The lines to transcribe begin with the one containing "Florianópolis | 2000: 0.566 -> 0.569" and end with the last line below; reproduce them exactly, without the pictures.

%%

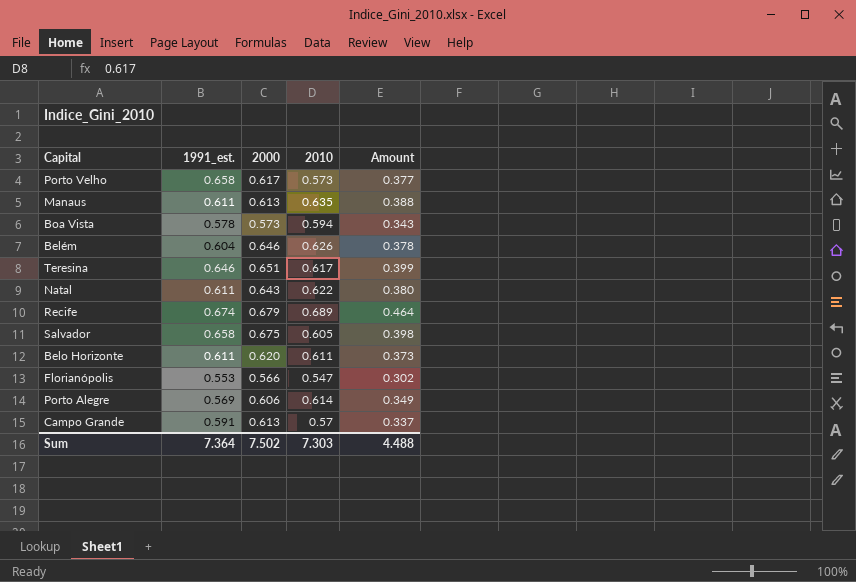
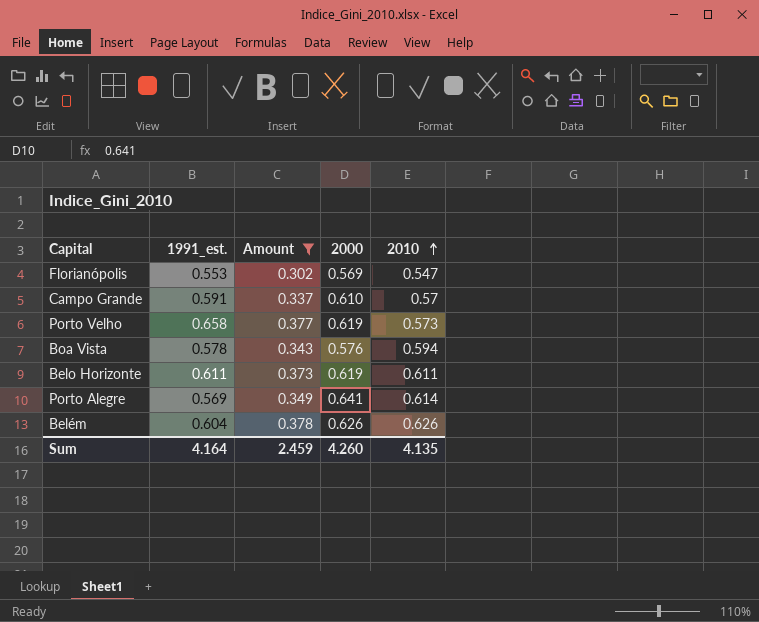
filter: none -> Amount <= 0.378
row order: none -> 2010 ascending
column Amount | position: 5 -> 3
Florianópolis | 2000: 0.566 -> 0.569
Campo Grande | 2000: 0.613 -> 0.610
Porto Velho | 2000: 0.617 -> 0.619
Boa Vista | 2000: 0.573 -> 0.576
Belo Horizonte | 2000: 0.620 -> 0.619
Porto Alegre | 2000: 0.606 -> 0.641
Belém | 2000: 0.646 -> 0.626
Sum | 1991_est.: 7.364 -> 4.164
Sum | Amount: 4.488 -> 2.459
Sum | 2000: 7.502 -> 4.260
Sum | 2010: 7.303 -> 4.135

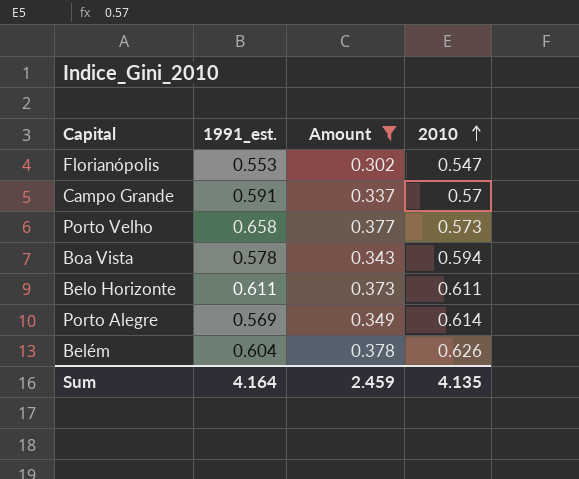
column 2000 | position: 4 -> none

%%

▶ **SOLUTION TO THIS TASK**
Florianópolis | 2000: 0.566 -> 0.569
Campo Grande | 2000: 0.613 -> 0.610
Porto Velho | 2000: 0.617 -> 0.619
Boa Vista | 2000: 0.573 -> 0.576
Belo Horizonte | 2000: 0.620 -> 0.619
Porto Alegre | 2000: 0.606 -> 0.641
Belém | 2000: 0.646 -> 0.626
Sum | 1991_est.: 7.364 -> 4.164
Sum | Amount: 4.488 -> 2.459
Sum | 2000: 7.502 -> 4.260
Sum | 2010: 7.303 -> 4.135

column 2000 | position: 4 -> none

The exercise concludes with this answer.